Son Finances d’un Québec souverain, quoique intéressant, manquait quelque chose, soit une analyse du fonctionnement de l’économie canadienne. Il demeurait dans les limites de la gestion de l’État – pour ne pas dire, avec le recul, du carré de sable – n’abordant aucunement la question fondamentale du fonctionnement de l’économie canadienne, laquelle répond surtout aux besoins et aux aspirations de Toronto et, de plus en plus, de l’Ouest canadien. On notera que ses nouveaux vieux amis, dont Charles Sirois, s’accommodent très bien de ce fonctionnement où ils font figure de minoritaires éternels mais heureux et prospères. Le document de Legault ne touchait pas à ce problème, son auteur non plus, ni dans ses discours militants ni dans ses interventions médiatiques. Donc, un deuxième doute s’installe sur la profondeur de son engagement.

C’est ainsi que, lors d’une rencontre en 2006, j’ai suggéré à François Legault de lire le livre de Jane Jacobs, La question du séparatisme, Le combat du Québec pour la souveraineté (qui vient de paraître enfin en français ). Ce livre, mieux que tout autre, démontre à quel point la souveraineté est nécessaire si Montréal et le Québec ne veulent pas sombrer dans un provincialisme économique et politique débilitant. J’ai même donné à M. Legault une photocopie de la version anglaise du livre, qui n’était plus disponible même dans les bibliothèques, en espérant qu’il embrasse plus large quand il parlait de l’économie d’un Québec souverain. Quelle a été la réaction du futur chef de la CAQ ? « La photocopie n’est pas bonne ! » Jamais un mot dans ses discours.

On connaît la suite.
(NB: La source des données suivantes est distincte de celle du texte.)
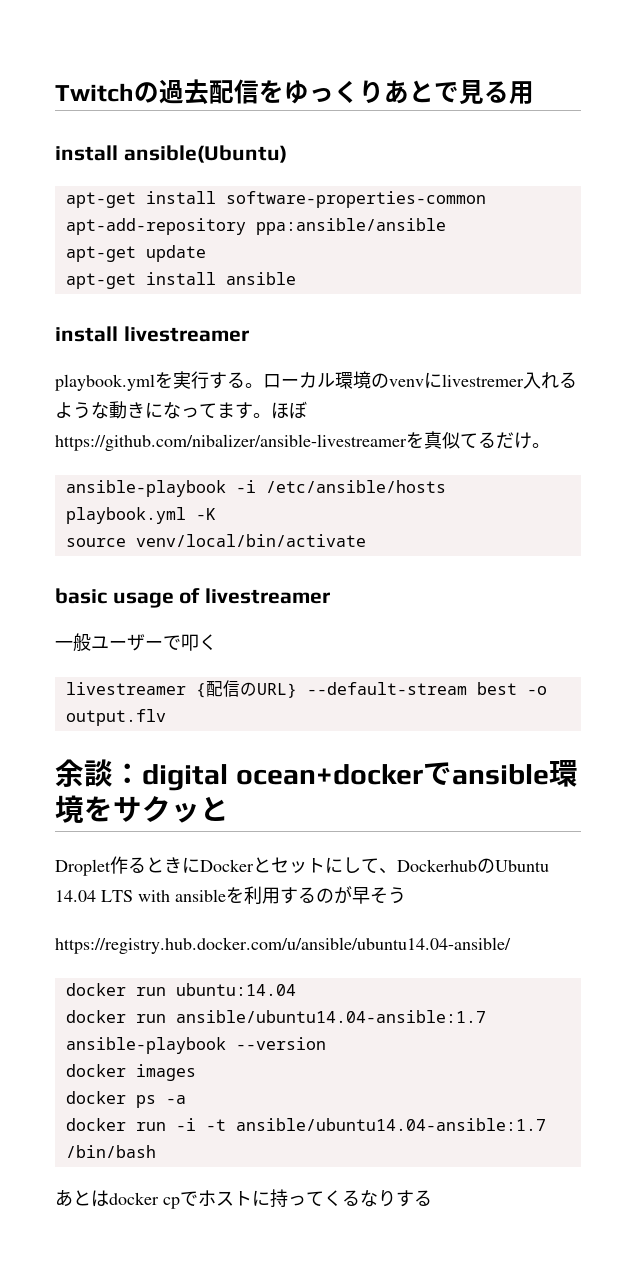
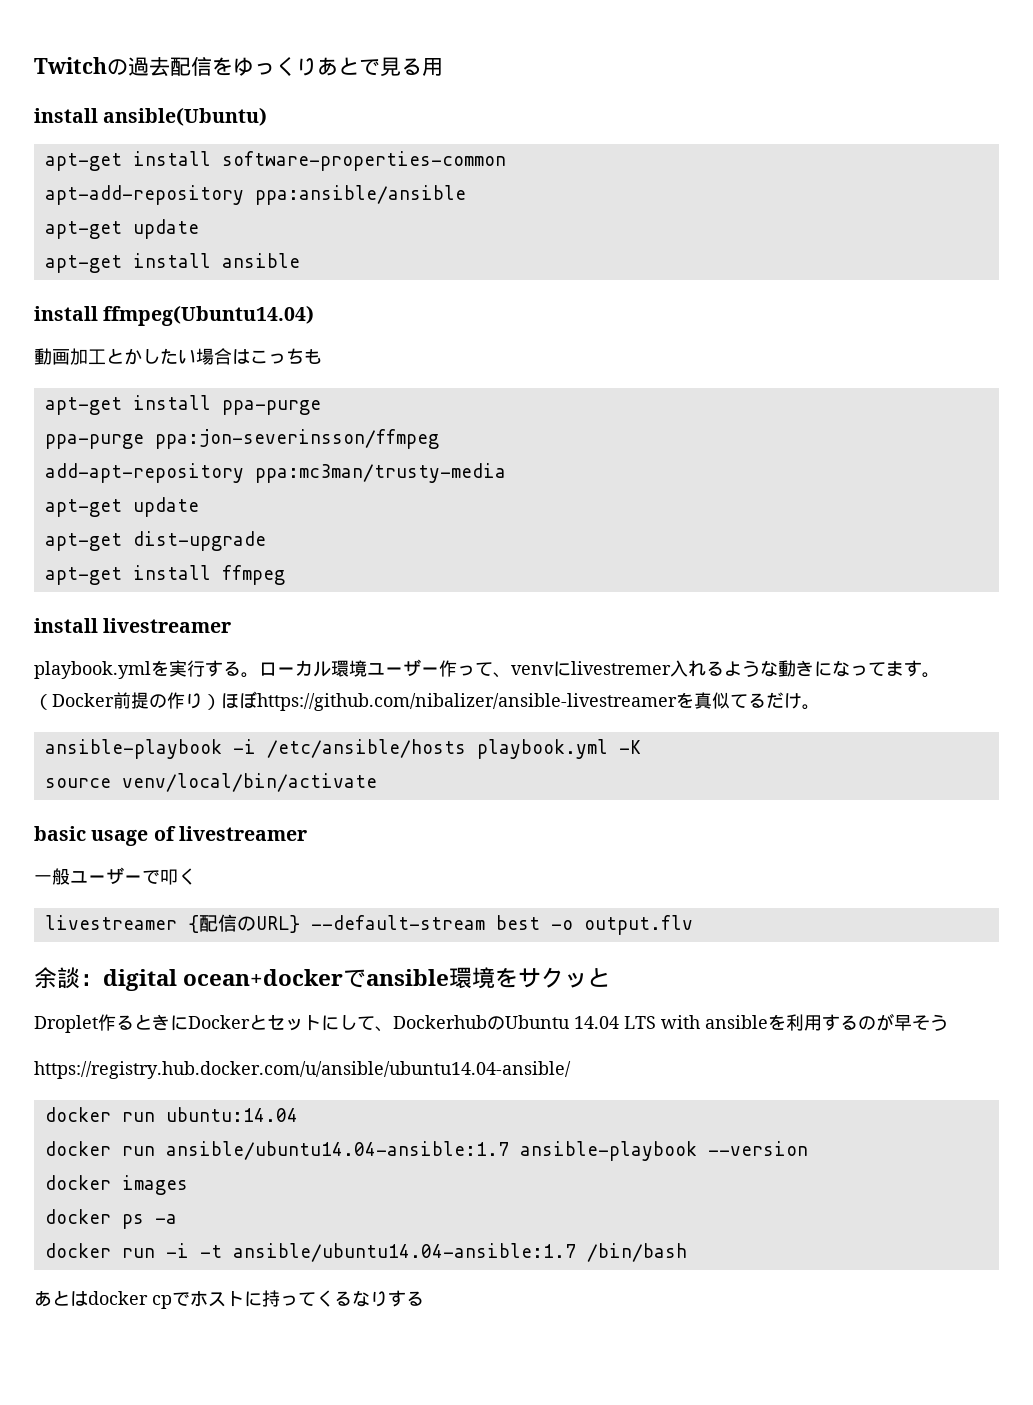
(296, 278) none -> [34,305,315,326] [34,348,322,365] [44,395,321,415] [44,429,439,449] [44,463,506,483] [44,497,199,517] [44,531,266,551] [44,565,285,585] // install ffmpeg(Ubuntu14.04) // 動画加工とかしたい場合はこっちも // apt-get install ppa-purge // ppa-purge ppa:jon-severinsson/ffmpeg // add-apt-repository ppa:mc3man/trusty-media // apt-get update // apt-get dist-upgrade // apt-get install ffmpeg
[371,373,389,388] の -> [367,659,511,678] ユーザー作って、
(271, 415) none -> [34,692,221,710] （Docker前提の作り）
Tout ce qu’il a dit pendant toutes ces années a pris le bord. Là, il voterait non, il ne veut pas « une grosse chicane constitutionnelle ». Mais il veut une chicane avec les syndicats. Il veut une chicane avec les étudiants. Et il recrute n’importe qui, lesquels disent n’importe quoi.

Selon l’adage, Qui se ressemble, s’assemble. Dans le cas de la CAQ, la ressemblance entre le chef qui veut être « cheuf » et ses deux plus grosses prises, c’est bel et bien cette soif du pouvoir.

Jacques Duchesneau, ancien chef de police qui a échoué lamentablement dans sa campagne pour la mairie de Montréal, n’a même pas mis 24 heures pour montrer à quel point il prendrait des raccourcis pour avoir le pouvoir en déclarant que c’est lui qui nommerait des ministres – le gars n’a jamais été élu à quelque poste que ce soit. Et Gaétan Barrette ? Dans toutes ses entrevues depuis des années, il ne cesse de prétendre que si c’était lui le ministre de la Santé, il ferait ceci et cela. Donc, pas de surprise quand son organisation a récemment annoncé sa présence à une assemblée en précisant que c’était lui le chef.

Quand la soif du pouvoir l’emporte sur toute vision sur l’avenir du Québec, on peut s’attendre à n’importe quoi. Surtout au Québec où le pouvoir réel, comme ne le cessait de dire l’ancien François, ne se trouve pas à l’Assemblée nationale du Québec mais à Ottawa.